Change of basis of computing taxable profits: accounting policy changes: how are they reported in accounts
Section 10 of FRS102 requires changes in accounting policy resulting from a change in the requirements of an accounting standard, or from the adoption of a new accounting standard, to be accounted for in accordance with the transitional provisions of that standard. All other changes in accounting policy should be accounted for retrospectively.
The following example illustrates how a change of accounting policy from one valid policy to another is reported.
A business made a reorganisation provision of £1million in its Year 1 accounts under a valid accounting policy for that accounting period. Under the same accounting policy it would have provided a further £500,000 in its Year 2 accounts.
By the time that the Year 2 accounts were being prepared a new financial reporting standard had come into force.

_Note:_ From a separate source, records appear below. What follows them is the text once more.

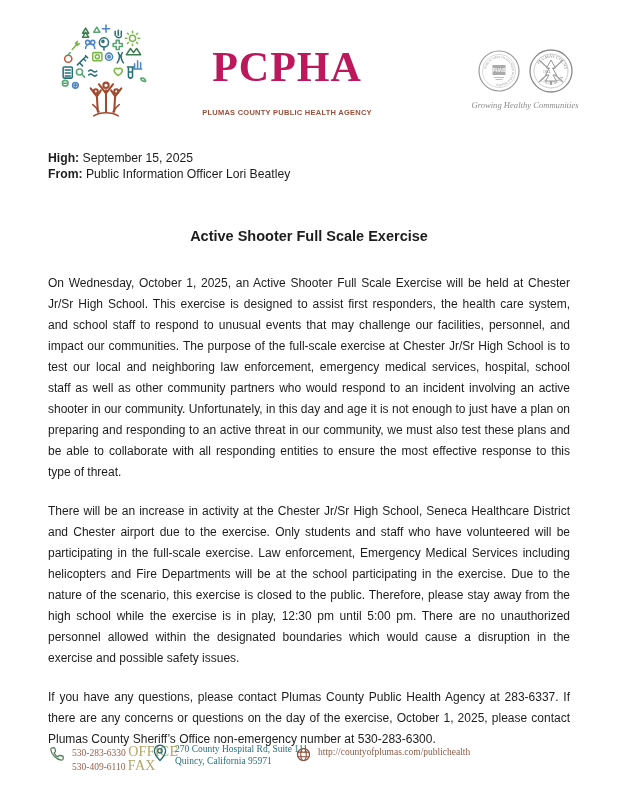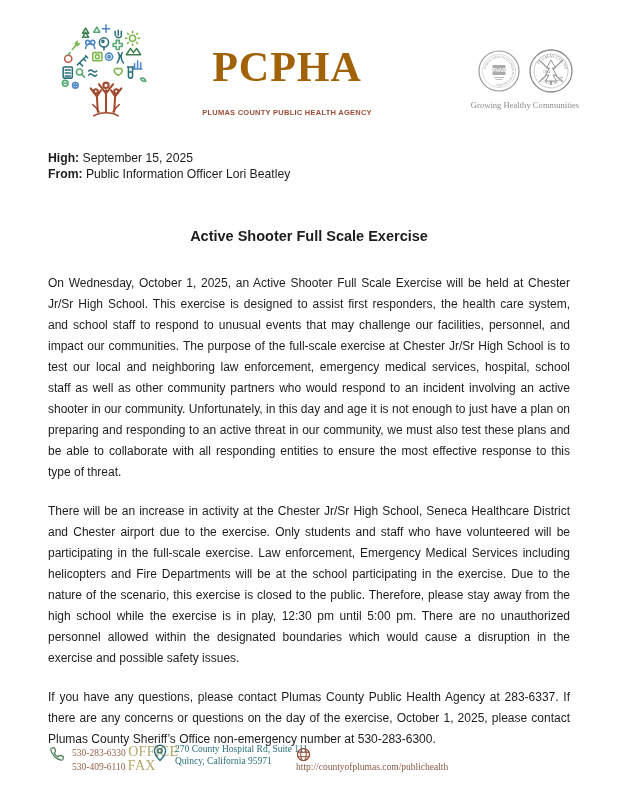--- a/index.html
+++ b/index.html
@@ -9,30 +9,30 @@
     background:#ffffff;
     font-family:"Liberation Sans",sans-serif;
     color:#1d1d1d;
     overflow:hidden;
   }
   
   .tree-logo{position:absolute;left:55px;top:22px;width:102px;height:100px;}
   .pcpha-block{position:absolute;left:196px;top:46px;width:182px;text-align:center;}
   .pcpha-acronym{
     font-family:"Liberation Serif",serif;font-weight:700;
-    font-size:42px;line-height:1;color:#a16207;letter-spacing:1px;
+    font-size:42px;line-height:1;color:#be185d;letter-spacing:1px;
   }
   .pcpha-tagline{
     margin-top:20px;font-size:7.5px;font-weight:700;letter-spacing:0.25px;
     color:#9b4f3a;white-space:nowrap;
   }
   .seals-block{position:absolute;left:460px;top:48px;width:130px;text-align:center;}
   .seals-row{display:flex;justify-content:center;gap:7px;align-items:center;}
   .seals-tagline{
-    margin-top:6px;font-family:"Liberation Serif",serif;
+    margin-top:6px;font-family:"Liberation Serif",serif;font-style:italic;
     font-size:8.6px;color:#8c8c8c;white-space:nowrap;
   }
   .release-line{
     position:absolute;left:0;right:0;top:108px;text-align:center;
     font-family:"Liberation Serif",serif;font-size:21.5px;color:#161616;
   }
   
   .content{position:absolute;left:48px;top:150px;width:522px;}
   .meta-line{font-size:12.2px;line-height:16.4px;}
   .meta-label{font-weight:700;}
@@ -43,21 +43,21 @@
   .body-para{
     margin:0 0 18px 0;text-align:justify;
     font-size:12px;line-height:21px;color:#1d1d1d;
   }
   
   .footer{position:absolute;left:0;top:740px;width:618px;height:45px;
     font-family:"Liberation Serif",serif;font-size:9.5px;}
   .f-group{position:absolute;display:flex;align-items:flex-start;}
   .f-phone{left:49px;top:6px;}
   .f-address{left:152px;top:4px;}
-  .f-web{left:296px;top:7px;flex-direction:column;}
+  .f-web{left:296px;top:7px;}
   .f-icon{flex:0 0 auto;margin-right:7px;}
   .f-lines{line-height:11.6px;white-space:nowrap;}
   .num{color:#96604a;}
   .num-label{color:#b3a468;font-size:14px;letter-spacing:0.3px;}
   .addr{color:#2a6e78;}
   .web{color:#8a5a45;}
 </style>
 </head>
 <body>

Because the provision fails to satisfy the requirements of the standard, the business cannot now make the further provision of £500,000 in Year 2. It must also remove the £1million from its balance sheet.
The provision is removed by way of a ‘prior period adjustment’ and the effect of this is to enhance shareholders’ or owners’ equity by increasing retained profits by the amount of the adjustment.
The profit and loss account for the previous year will be restated so as to provide accurate comparative figures.
There is no reopening of the Year 1 accounts because the accounting policy was valid at the time that the accounts were drawn up.
If the reorganisation provision of £1million had been allowed for tax purposes, the prior period adjustment is taxable, see BIM34070.